My First Day - Across The Water

So there I am... it's not yet noon and I'm driving off the ferry towards Burning Man!  I did it!  (Well, the first part/fear anyway... I got on and off the ferry... and no, my van didn't smash into anything despite my lack of e-brake, sweet!)  I was really happy I'd made that ferry.  It meant I could get further along on my drive than if I'd been on the next ferry.  Success!

I always get a little nervous going through borders, but I always have a smooth time so I was my usual amount of nervous.  I had my passport and polite smile ready and was keeping my phone out of my hands (the temptation to text that I'd made it was high!) and I told the border guard where I was going and all was well and he handed me back my passport and told me to just pull over there for an RV inspection.

Wait.. what?  A... I... oh...crap.  I kind of immediately went into calm panic mode.  Pull over where?  Just let me make sure?  Behind that van?  Ok, thank you.

Panic, panic, panic.  See, I grew up near the US/Canada border so went through it quite regularly.  For milk, gas, and cheese, of all things.  And new runners.  But going through so often (and so slowly) you see things.  And hear stories.  About vehicles that get pulled apart.  Quite literally.  And inspected for.... whatever.  And then just left.  I'd never been pulled over before.  Not with Connor.  Not with my parents or when I was a teenager.  This... was ... new.... and possibly not good.
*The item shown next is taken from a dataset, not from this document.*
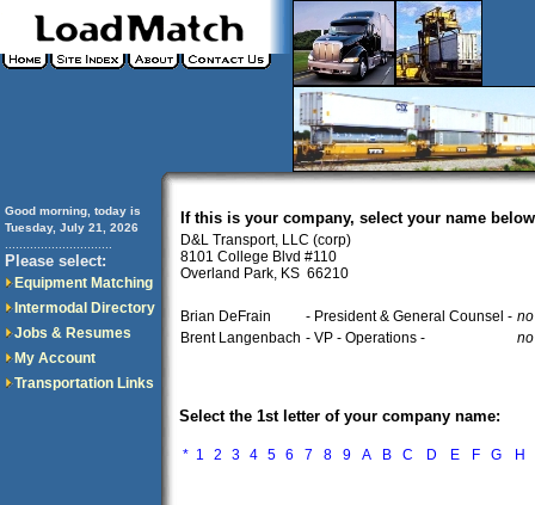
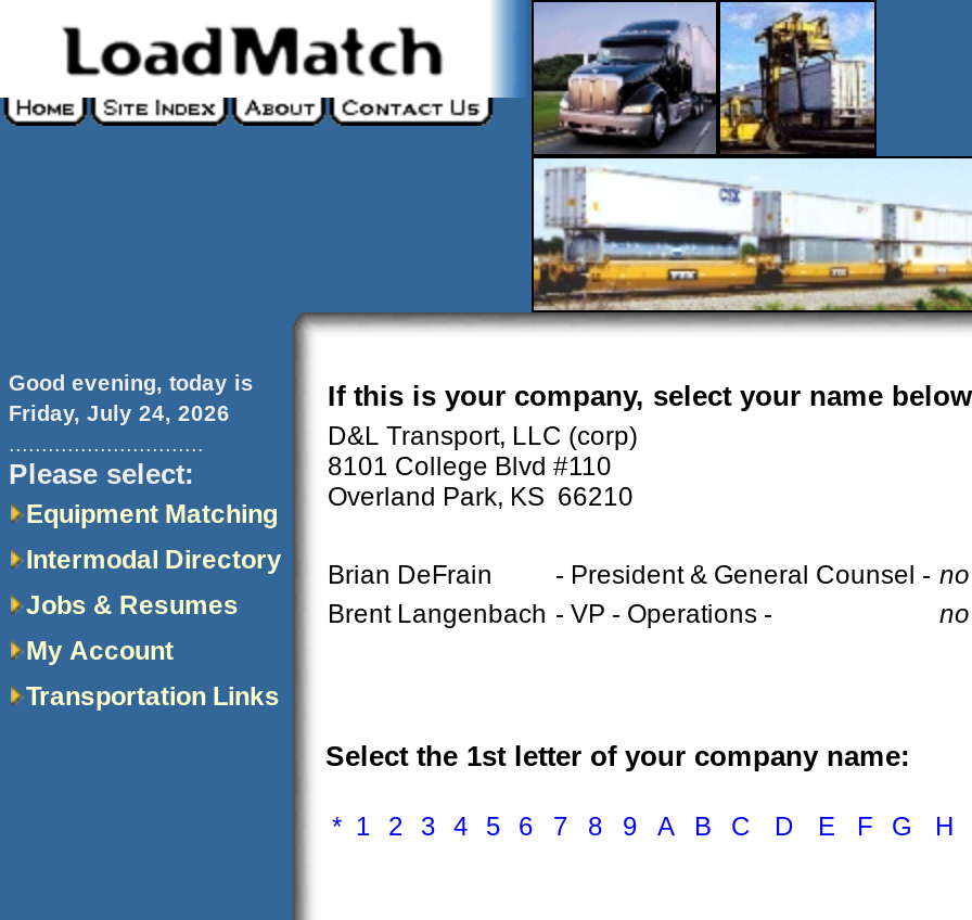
[5,204,141,217] Good morning, today is -> [9,371,254,395] Good evening, today is
[5,221,139,234] Tuesday, July 21, 2026 -> [9,401,230,425] Friday, July 24, 2026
I texted Jason.  "Getting inspected"  And I tried to maintain my calm.  I quite literally had nothing to hide, so there was nothing for me to be nervous about them finding.  This was something Jason and I hadn't talked about as a possibility other than him pointing out that if I was at a border I should get out using my driver's door (the locks don't work very well and so the passenger side door is stuck closed... and I almost broke a key off in it, which Jason spazzed about... no... really... so it's safest... key wise, to get in and out using the middle van door, but Jason had said guards wouldn't like that.  So... I unlocked the middle door and the driver door and sat with my passport at the ready... being calm.  Half smile on my face... because calm.

I then saw the guard walking over with a bag of fruit and I was relieved.  Ok.  This wasn't a trash your vehicle kind of inspection, this was a "looking through coolers" kind of inspection.  Phew. 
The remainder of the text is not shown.